Provinsi NTT dipilih sebagai tempat penyelenggaraan SAKTI 2018 karena menurut data Bappenas pada Maret 2018, provinsi ini menempati peringkat ketiga (setelah Papua dan Papua Barat) yang memiliki persentase tinggi untuk jumlah penduduk miskin atau desa tertinggal di wilayah pedesaan.
Disebut desa tertinggal karena kurang berkembang dalam aspek ekonomi, sumber daya manusia, infrastuktur, dan aksesibilitas.
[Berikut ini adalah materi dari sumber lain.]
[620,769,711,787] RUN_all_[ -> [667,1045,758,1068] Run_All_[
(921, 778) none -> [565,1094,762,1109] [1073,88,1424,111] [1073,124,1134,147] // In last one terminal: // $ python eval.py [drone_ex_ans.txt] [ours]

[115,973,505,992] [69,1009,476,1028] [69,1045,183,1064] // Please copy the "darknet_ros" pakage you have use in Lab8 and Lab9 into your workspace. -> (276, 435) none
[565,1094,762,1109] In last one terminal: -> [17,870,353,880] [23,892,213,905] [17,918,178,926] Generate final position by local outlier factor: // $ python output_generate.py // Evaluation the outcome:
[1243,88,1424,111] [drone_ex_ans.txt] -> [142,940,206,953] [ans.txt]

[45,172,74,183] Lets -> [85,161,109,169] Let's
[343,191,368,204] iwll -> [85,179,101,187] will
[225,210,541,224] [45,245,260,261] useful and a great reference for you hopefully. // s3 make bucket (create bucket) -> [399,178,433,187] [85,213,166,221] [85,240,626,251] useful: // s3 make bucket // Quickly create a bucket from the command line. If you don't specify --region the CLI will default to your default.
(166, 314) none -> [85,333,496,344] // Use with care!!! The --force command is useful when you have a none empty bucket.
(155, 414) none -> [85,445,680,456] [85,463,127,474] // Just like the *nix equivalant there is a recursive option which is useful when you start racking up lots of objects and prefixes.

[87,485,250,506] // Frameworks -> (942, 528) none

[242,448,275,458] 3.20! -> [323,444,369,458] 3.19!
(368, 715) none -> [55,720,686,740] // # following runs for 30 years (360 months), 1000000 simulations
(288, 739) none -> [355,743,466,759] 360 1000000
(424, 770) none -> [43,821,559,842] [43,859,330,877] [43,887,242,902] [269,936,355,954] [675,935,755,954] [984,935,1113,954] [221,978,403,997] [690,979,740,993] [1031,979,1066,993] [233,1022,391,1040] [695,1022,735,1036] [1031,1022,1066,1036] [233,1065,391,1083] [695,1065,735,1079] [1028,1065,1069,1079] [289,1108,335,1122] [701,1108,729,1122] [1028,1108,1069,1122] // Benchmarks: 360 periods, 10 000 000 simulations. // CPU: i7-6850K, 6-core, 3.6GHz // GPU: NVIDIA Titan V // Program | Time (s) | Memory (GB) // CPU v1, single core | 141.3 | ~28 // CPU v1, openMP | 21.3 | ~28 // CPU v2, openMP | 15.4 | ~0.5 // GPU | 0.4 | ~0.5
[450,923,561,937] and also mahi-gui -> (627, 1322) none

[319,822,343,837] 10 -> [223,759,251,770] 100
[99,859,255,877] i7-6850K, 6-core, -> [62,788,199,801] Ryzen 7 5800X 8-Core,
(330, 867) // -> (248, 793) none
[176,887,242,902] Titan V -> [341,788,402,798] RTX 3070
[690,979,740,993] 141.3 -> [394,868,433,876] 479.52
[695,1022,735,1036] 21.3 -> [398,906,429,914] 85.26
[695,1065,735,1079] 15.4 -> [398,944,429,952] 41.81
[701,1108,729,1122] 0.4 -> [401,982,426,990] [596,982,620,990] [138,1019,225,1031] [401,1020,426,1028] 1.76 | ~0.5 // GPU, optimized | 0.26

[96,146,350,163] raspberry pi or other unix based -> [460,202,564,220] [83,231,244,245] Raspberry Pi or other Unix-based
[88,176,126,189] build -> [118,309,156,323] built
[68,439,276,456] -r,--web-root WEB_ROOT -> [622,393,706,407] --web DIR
Sedangkan wilayah Kabupaten Flores Timur Larantuka NTT dipilih karena ICW melihat adanya keinginan kuat dari masyarakat sipil dan pihak gereja Katholik khususnya Keuskupan Larantuka dalam mendorong pemberdayaan masyarakat pedesaan termasuk mencegah korupsi dana dasa agar desa menjadi lebih sejahtera.
ICW melihat SAKTI Aparatur Pemerintah Desa dapat menjadi pintu masuk bagi terwujudnya desa yang sejahtera dan bebas dari korupsi. Untuk kegiatan SAKTI 2018, ICW bekerja sama dengan Yayasan Pembangunan Sosial Ekonomi Larantuka (Yaspensel) Keuskupan Larantuka NTT.
“SAKTI Aparatur Pemerintah Desa yang dilaksanakan di Larantuka Flores Timur NTT merupakan program uji coba mengawal dana desa yang diharapkan dapat kembali pada periode mendatang baik dalam skala daerah maupun nasional,” tandas dia.